Le nucléaire, c’est un combustible enrichi, utilisé en très petites quantités, qui grâce à une réaction physique, produit une chaleur intense. Au contact indirect d’eau, la vapeur produite entraîne une turbine, dont le mouvement est converti en électricité.
Outre la construction d’une centrale, qui mobilise pendant 2 à 5 ans des milliers de travailleurs, le nucléaire emploie des ouvriers de maintenance, mais aussi des travailleurs saisonniers. En effet, le combustible doit être remplacé annuellement, ce qui implique l’arrêt de la centrale, la vidange de son eau, et la présence physique d’une douzaine d’hommes ou de femmes à l’intérieur des cuves normalement confinées par des murs de béton armé.
La transition d’entreprises publiques à groupes côtés
Les employés de l’ancien EDF-GDF bénéficiaient des avantages sociaux liés à la création du monopole national par le ministre communiste Marcel Paul. Des aménagements des conditions de travail ont bien entendu eu lieu au cours des 50 dernières années, bien que l’aura de ces employeurs reste intacte dans les bassins industriels du Nord et de l’Est.
L’introduction en bourse des géants français de l’énergie aura à court terme un effet marqué sur ces entreprises : pour améliorer les marges opérationnelles, le premier poste de coût- la masse salariale- ne manquera pas de subir un coup de rabot. Ceci d’autant plu du fait que le parc actuel étant saturé, les activités de construction voire de maintenance se font à l’exportation, dans les marchés émergents, en ayant recours à leur main d’œuvre à bas prix.
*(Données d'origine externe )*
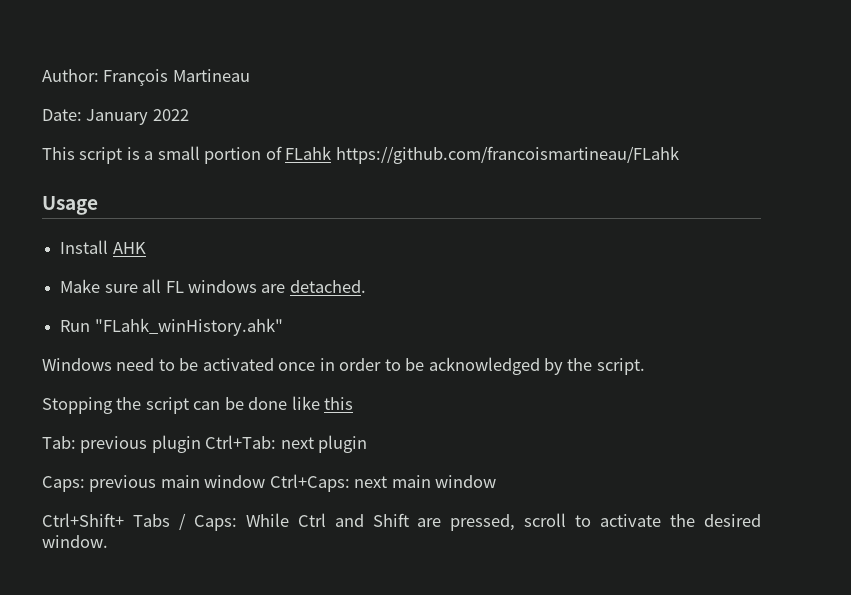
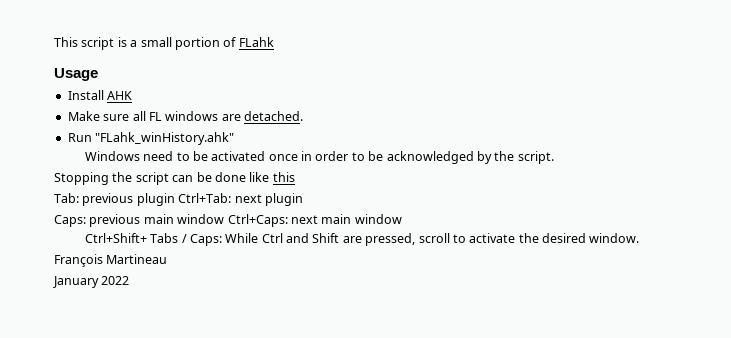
- Author: François Martineau
- Date: January 2022
- This script is a small portion of FLahk https://github.com/francoismartineau/FLahk
+ This script is a small portion of FLahk
+ François Martineau
+ January 2022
D’un point de vue macroéconomique et libéral, ces employés ne peineront pas à retrouver un emploi auprès des nouvelles compagnies –Direct Energie, Poweo- et des chantiers en sol français entreprit par les énergéticiens européens. Il incombe toutefois à l’Etat d’accompagner la reconversion de ses salariés. Or il n’est mention nulle part d’une telle vision, bien que Henri Proglio entretienne de bonnes relations avec le chef de l’Etat…
« La chair à neutrons »
Surtout, les employés saisonniers du nucléaire doivent être protégés. Le roman d’Elisabeth Filhol, La Centrale, publié en 2010 a mis en lumière la grande précarité de ces quelques 22 000 intérimaires itinérants qui exposent leurs corps aux radiations pendant quelques semaines par an. Le rapport Roussely préconise qu’une charte des conditions de travail soit établie, et que toute entreprise intervenant sur le nucléaire soit agréée par les autorités de contrôle (ASN). Les intérimaires, peu ou pas syndiqués, doivent être défendus par l’Etat au premier chef. Il en va de la sécurité de chacun.
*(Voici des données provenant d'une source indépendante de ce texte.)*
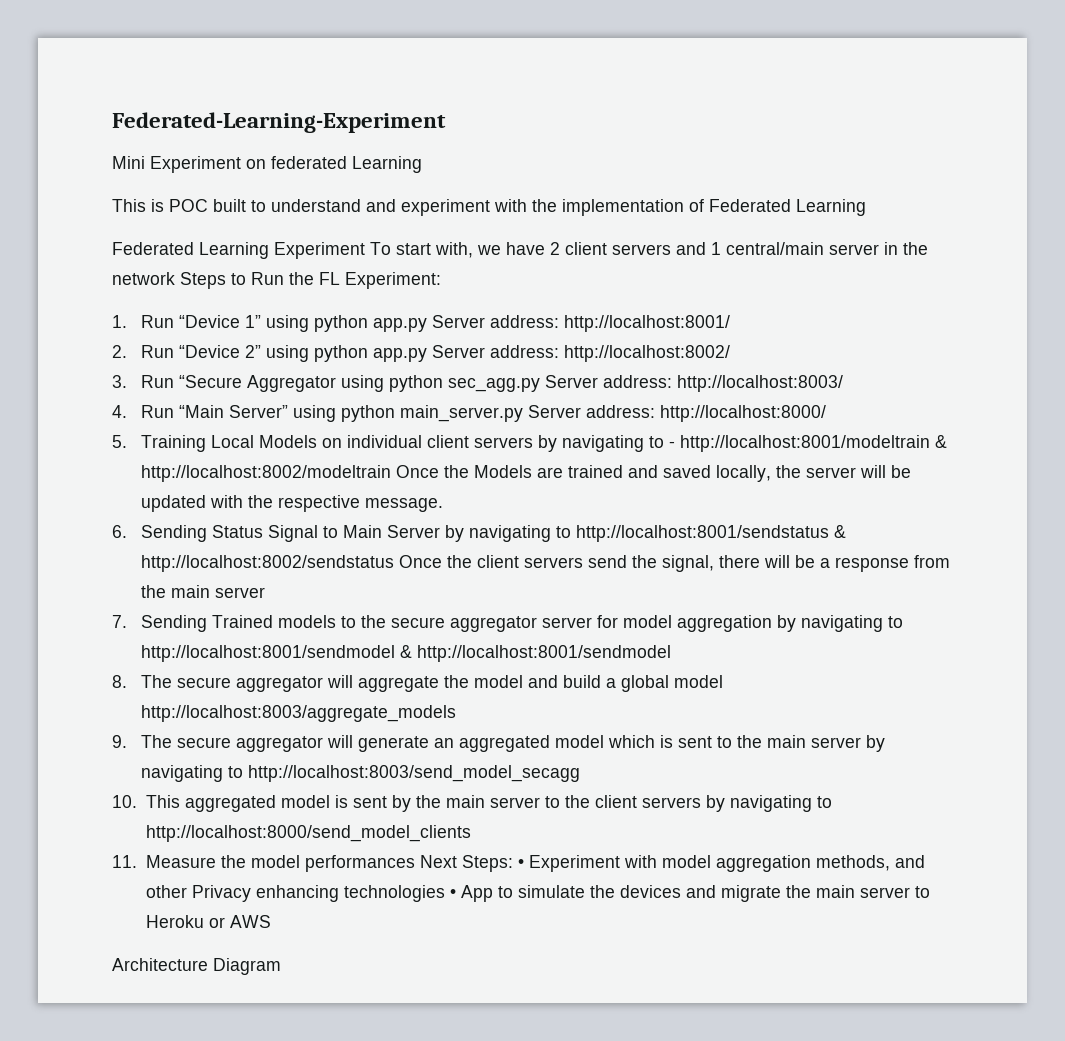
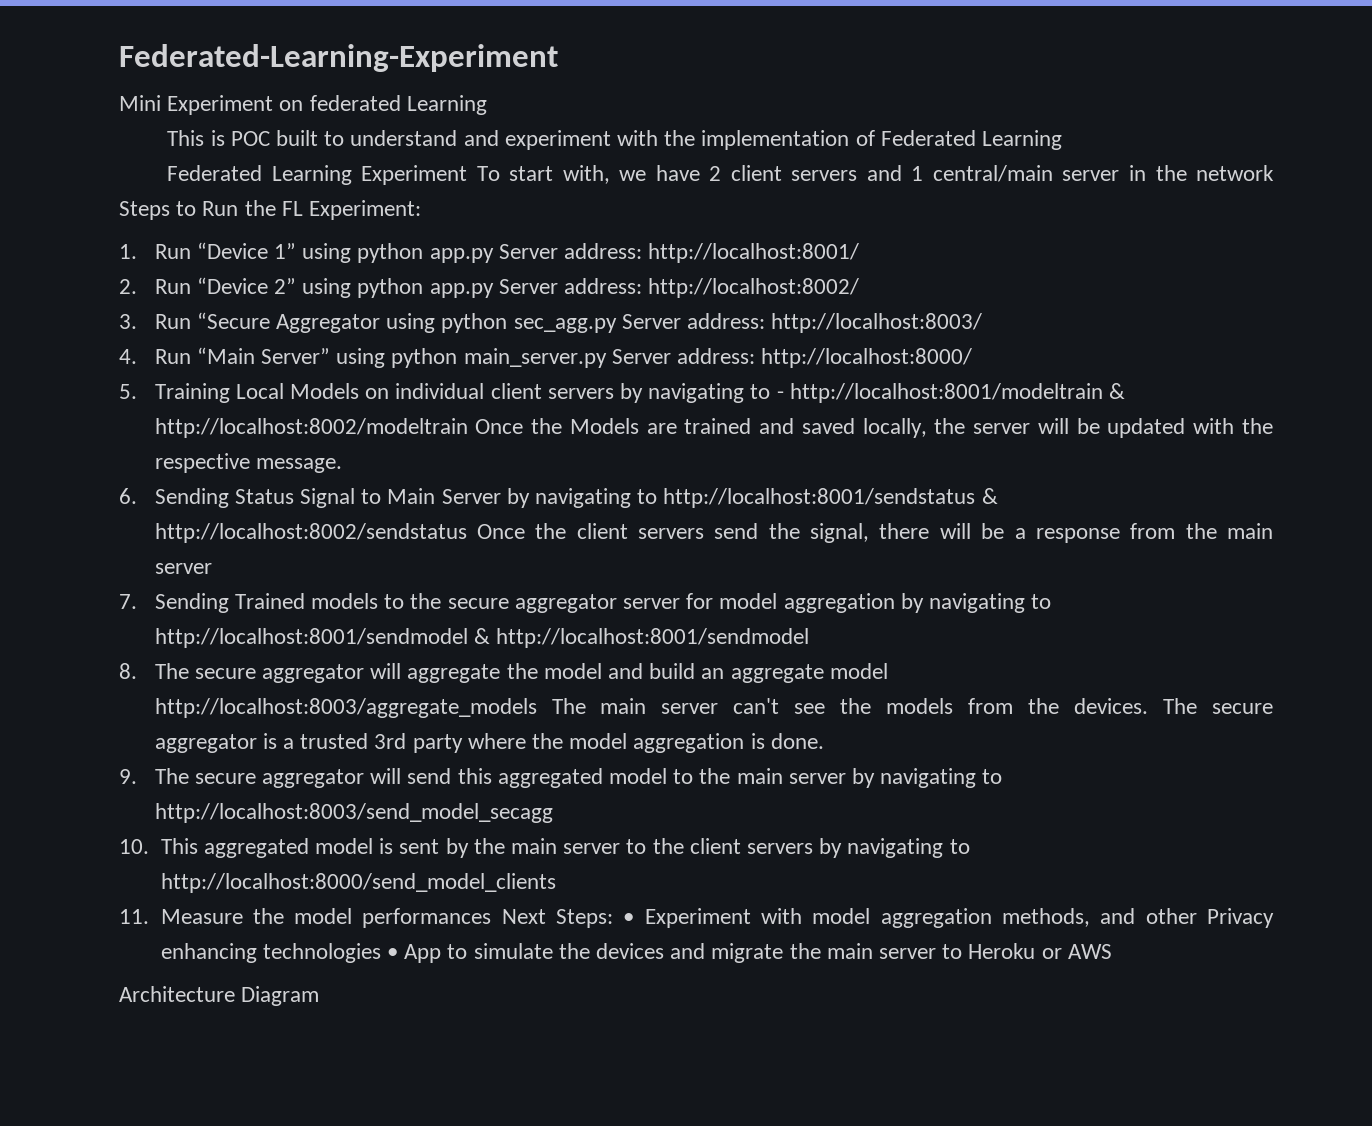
- 8. The secure aggregator will aggregate the model and build a global model http://localhost:8003/aggregate_models
+ 8. The secure aggregator will aggregate the model and build an aggregate model http://localhost:8003/aggregate_models The main server can't see the models from the devices. The secure aggregator is a trusted 3rd party where the model aggregation is done.
- 9. The secure aggregator will generate an aggregated model which is sent to the main server by navigating to http://localhost:8003/send_model_secagg
+ 9. The secure aggregator will send this aggregated model to the main server by navigating to http://localhost:8003/send_model_secagg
La formation et la protection des salariés est un pilier de la sûreté de tous
Si le choix du nucléaire n’est pas remis en cause en France, qui en tire plus de 80% de son électricité, des signaux forts appellent à repenser les impératifs de sûreté. Alors que la génération d’ingénieurs qui a conçu et construit les centrales de l’ère Pompidou s’apprête à partir à la retraite, le déficit de formation est criant. Les initiatives d’EDF ou d’Areva en terme de formation continue ne suffiront pas à garantir une maîtrise sans faille de la gestion du parc nucléaire.
Le fonctionnement en sous-effectif doit être évité à tout pris. Les avis de l’Autorité de Sûreté Nucléaire (ASN) autant que les rapports divulgués par le réseau Sortir du Nucléaire sont autant de symptôme d’une gestion prise en étau entre le devoir d’excellence technique et les impératifs financiers de groupes côtés.
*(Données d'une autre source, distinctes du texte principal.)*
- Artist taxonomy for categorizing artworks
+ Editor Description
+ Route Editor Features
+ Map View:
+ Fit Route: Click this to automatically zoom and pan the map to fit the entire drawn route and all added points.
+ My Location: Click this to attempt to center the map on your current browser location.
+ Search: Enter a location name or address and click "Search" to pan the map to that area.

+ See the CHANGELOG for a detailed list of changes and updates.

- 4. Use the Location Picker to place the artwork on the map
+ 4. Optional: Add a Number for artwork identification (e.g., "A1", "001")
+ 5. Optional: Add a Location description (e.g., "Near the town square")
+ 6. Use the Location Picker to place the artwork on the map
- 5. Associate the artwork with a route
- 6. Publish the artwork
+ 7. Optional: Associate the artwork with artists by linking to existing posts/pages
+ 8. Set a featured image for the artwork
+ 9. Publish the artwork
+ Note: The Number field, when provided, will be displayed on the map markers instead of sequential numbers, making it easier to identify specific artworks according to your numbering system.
L’augmentation de la participation d’EDF dans Areva esquisse une meilleure coordination du nucléaire français à l’export comme pour ce qui a trait à la gestion du combustible et des déchets nucléaires. L’Etat doit garantir que la compétitivité du secteur à l’export n’éclipse pas le devoir de sûreté, avantage comparatif de l’industrie française et condition sine qua non du nucléaire.
Je partage le fait indiscutable que les compétences s’en vont, par les départ en retraite et aussi par la démotivation fortement généralisée du personnel exercant dans les centrales et les autres installations nucléaires. Je rajouterai juste qu’il n’y a pas que le roman « la centrale » qui met en lumière les travailleurs (d’ailleurs peu), mais aussi le documentaire d’Alain de Haleux, « Je suis décontamineur dans le nucléaire » de Claude Dubout, mais aussi l’action, la pensée de tous les gars sur le terrain, lors de rencontre, de manifestations, de mouvement, certains site internet : Danactu, Ma zone contrôlée… C’est un ensemble et un mouvement petit, grandissant mais inexorable.
Il faut persévérer chacun à sa manière, chacun à son rythme, chacun à sa façon…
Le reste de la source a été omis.